Fig. 7. Posterior probabilities of having non-zero pixels (left: SNR = 2dB, right: SNR — 20dB). The probability of 
having at least one non-zero pixel in the red (resp. green) box-delimited area is 45% (resp. 5%). 

The posterior distributions of four different pixels are depicted in Fig. 8. These posteriors 
are consistent with the actual values of these pixels that are represented as dotted red lines 
in these figures.
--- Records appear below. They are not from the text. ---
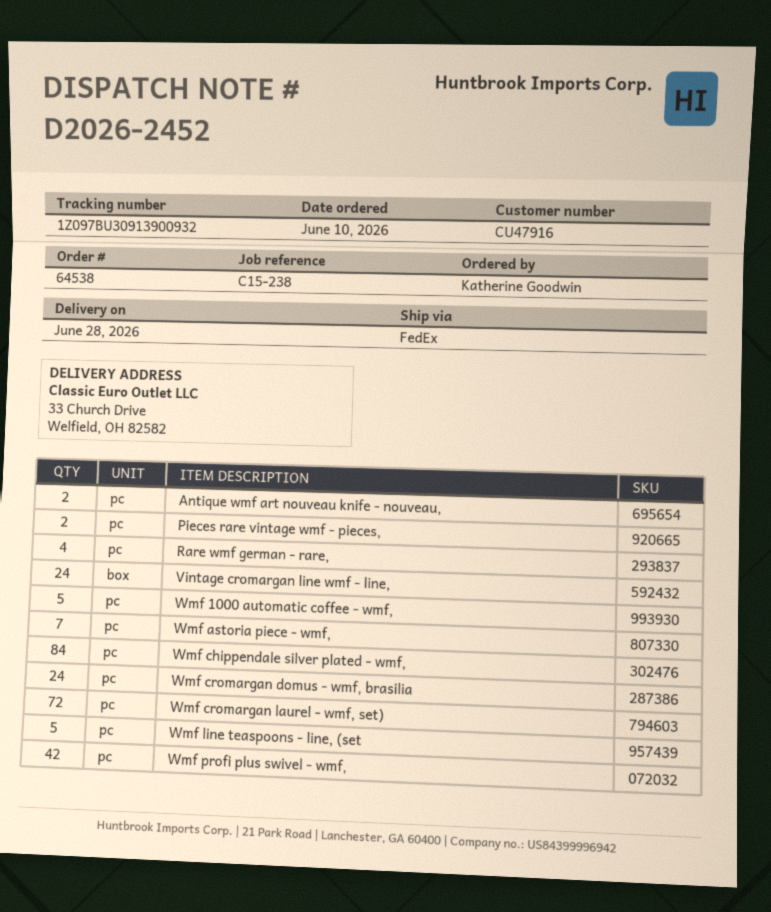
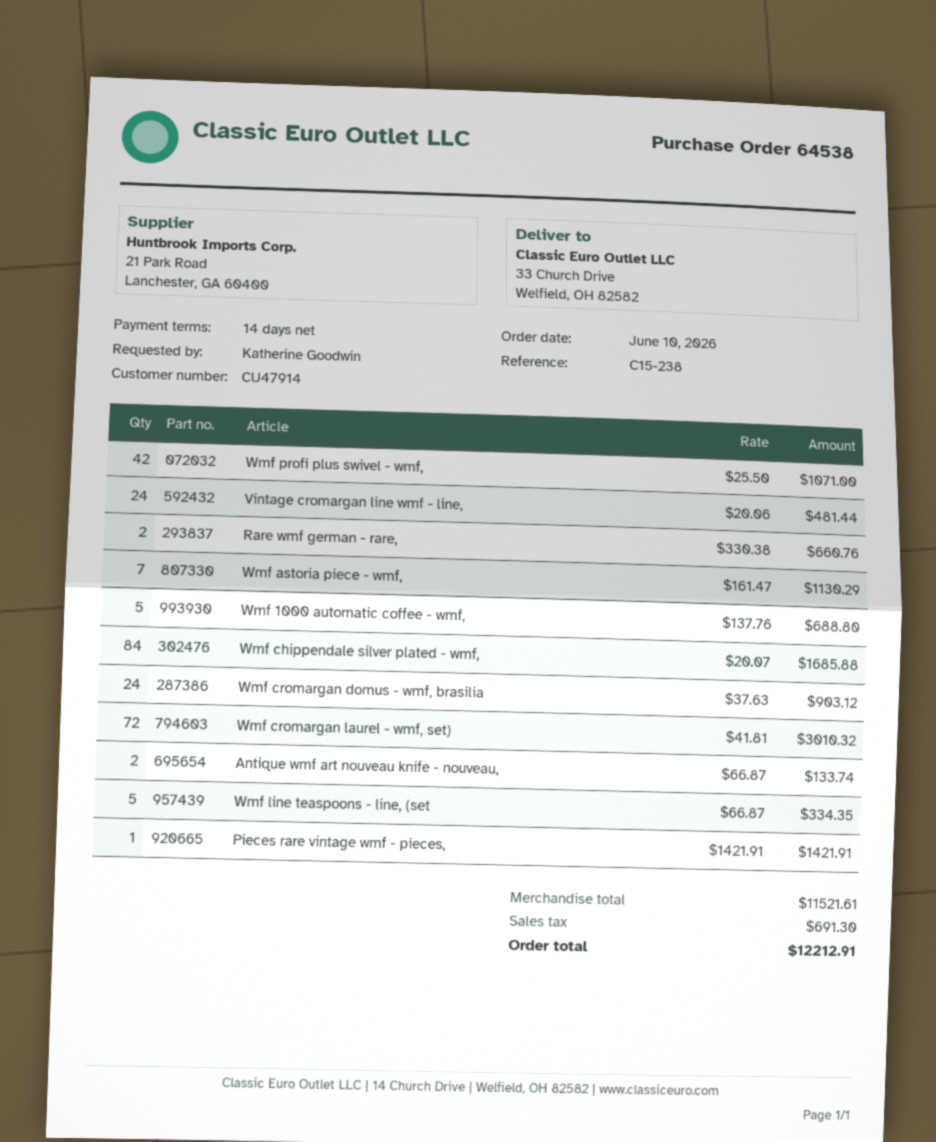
customer number: CU47916 -> CU47914
Pieces rare vintage wmf - pieces,: 2 -> 1
Rare wmf german - rare,: 4 -> 2

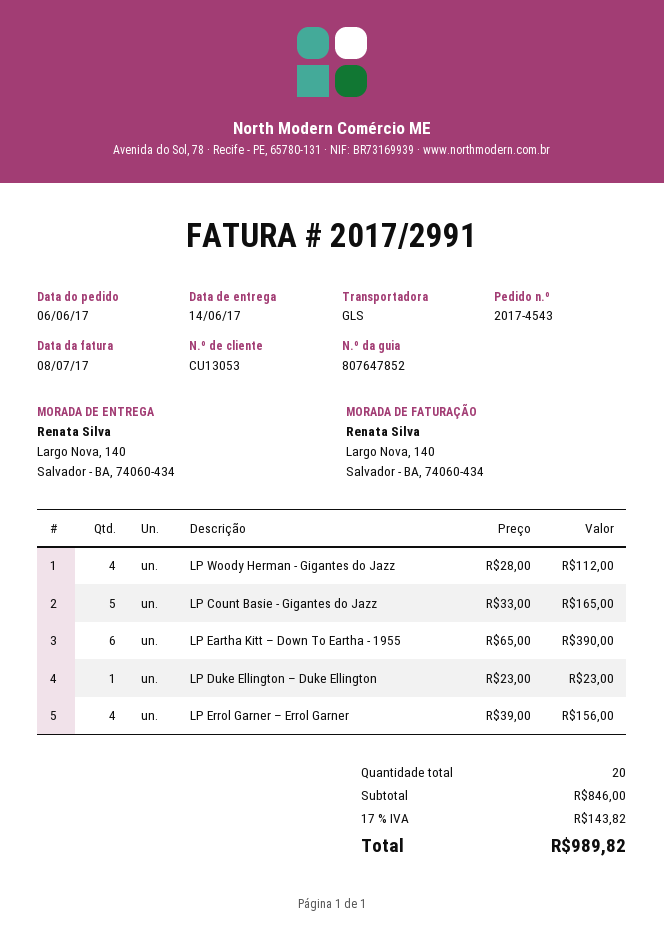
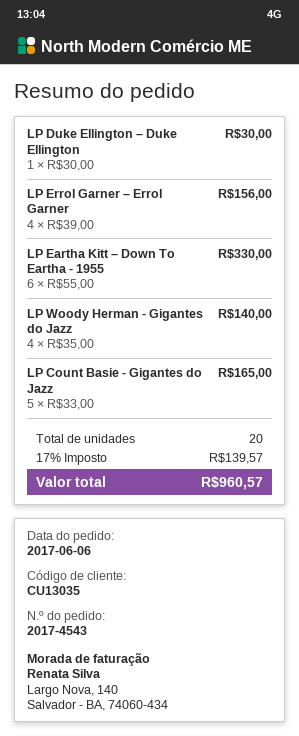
customer number: CU13053 -> CU13035
LP Woody Herman - Gigantes do Jazz: 4 x 28.00 = 112.00 -> 4 x 35.00 = 140.00
LP Eartha Kitt – Down To Eartha - 1955: 6 x 65.00 = 390.00 -> 6 x 55.00 = 330.00
LP Duke Ellington – Duke Ellington: 1 x 23.00 = 23.00 -> 1 x 30.00 = 30.00
tax: 17% = 143.82 -> 17% = 139.57
total: 989.82 -> 960.57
In particular, in all cases the actual values all lie within the 75% central 
quantile of the posterior distribution. 

2) Comparison of reconstruction performances: Here we compare our proposed hierar- 
chical Bayesian method to the sparse reconstruction methods of [52], [54]. The techniques 
proposed in [52], [54] are based on penalized likelihood EM algorithms that perform empirical 
estimation of the unknown hyperparameters. Therein, two empirical Bayesian estimators, 
denoted Emp-MAP-Lap and Emp-MAP-LAZE, based on a Laplacian or a LAZE prior 
respectively, were proposed. We also compare to the standard Landweber algorithm [31] 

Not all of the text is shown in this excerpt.